Stream0 dt output2

draft-ietf-quic-recovery.md

@@ -89,13 +89,17 @@ when, and only when, they appear in all capitals, as shown here.
 
 # Design of the QUIC Transmission Machinery
 
-All transmissions in QUIC are sent with a packet-level header, which includes a
-packet sequence number (referred to below as a packet number).  These packet
-numbers never repeat in the lifetime of a connection, and are monotonically
-increasing, which prevents ambiguity.  This fundamental design decision
-obviates the need for disambiguating between transmissions and
-retransmissions and eliminates significant complexity from QUIC's
-interpretation of TCP loss detection mechanisms.

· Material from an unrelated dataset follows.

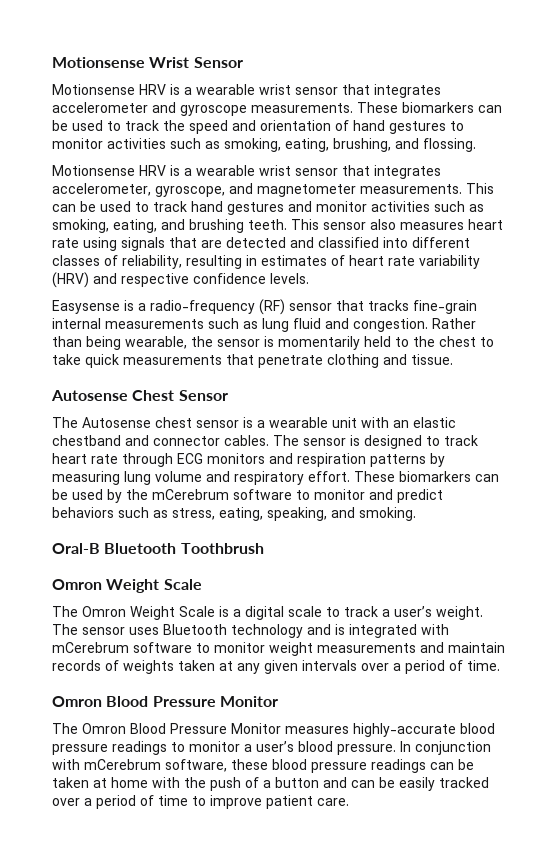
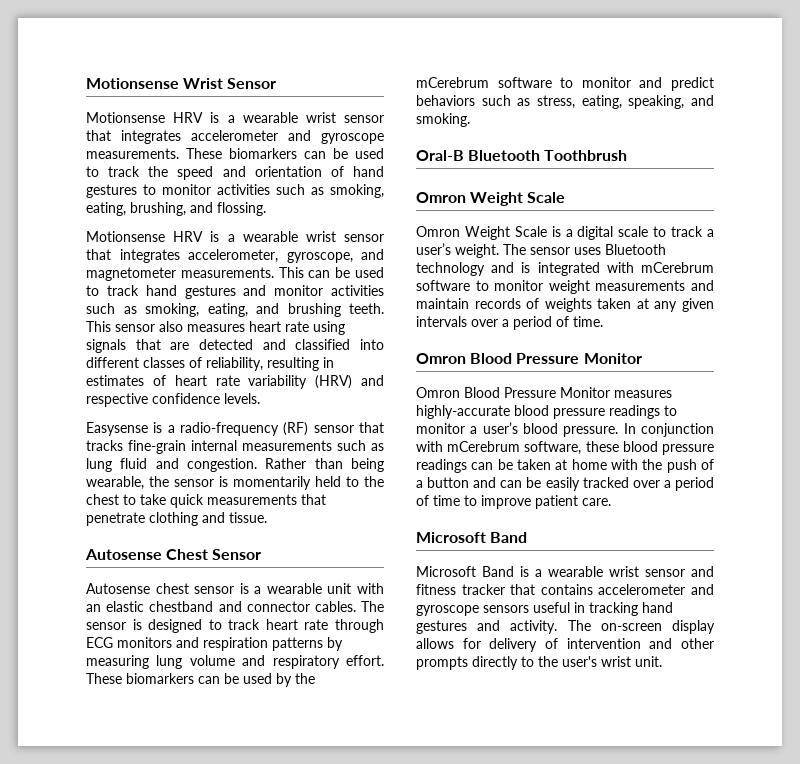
[52,417,78,428] The -> (262, 554) none
[52,606,78,617] The -> (566, 197) none
[52,723,78,734] The -> (642, 358) none
(349, 802) none -> [416,532,528,543] [416,566,714,577] [416,584,714,595] [416,602,673,616] [416,620,715,634] [416,638,714,652] [416,656,662,670] // Microsoft Band // Microsoft Band is a wearable wrist sensor and fitness tracker that contains accelerometer and gyroscope sensors useful in tracking hand gestures and activity. The on-screen display allows for delivery of intervention and other prompts directly to the user's wrist unit.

+All transmissions in QUIC are sent with a packet-level header, which indicates
+an encryption level and includes a packet sequence number
+(referred to below as a packet number).  The encryption level indicates the
+packet number space, as described in the {{QUIC-TRANSPORT}} docuemnt.  Packet
+numbers never repeat within an packet number space for the lifetime of a
+connection.  Packet numbers are monotonically increasing within a space,
+preventing ambiguity.
+
+This fundamental design decision obviates the need for disambiguating
+between transmissions and retransmissions and eliminates significant
+complexity from QUIC's interpretation of TCP loss detection mechanisms.
 
 Every packet may contain several frames.  We outline the frames that are
 important to the loss detection and congestion control machinery below.
@@ -120,6 +124,19 @@ algorithms here that parallel well-known TCP ones. Protocol differences between
 QUIC and TCP however contribute to algorithmic differences. We briefly describe
 these protocol differences below.
 
+### Separate Packet Number Spaces
+
+Because QUIC packets must be received and processed before being acknowledged,
+it uses separate packet number spaces for each encryption level.  Separating the
+spaces allows the recovery mechanisms to work without special cases to avoid
+spuriously retransmitting un-processable packets.  Multiple recovery contexts
+creates multiple tails, and tails tend to require costly timeouts to recover.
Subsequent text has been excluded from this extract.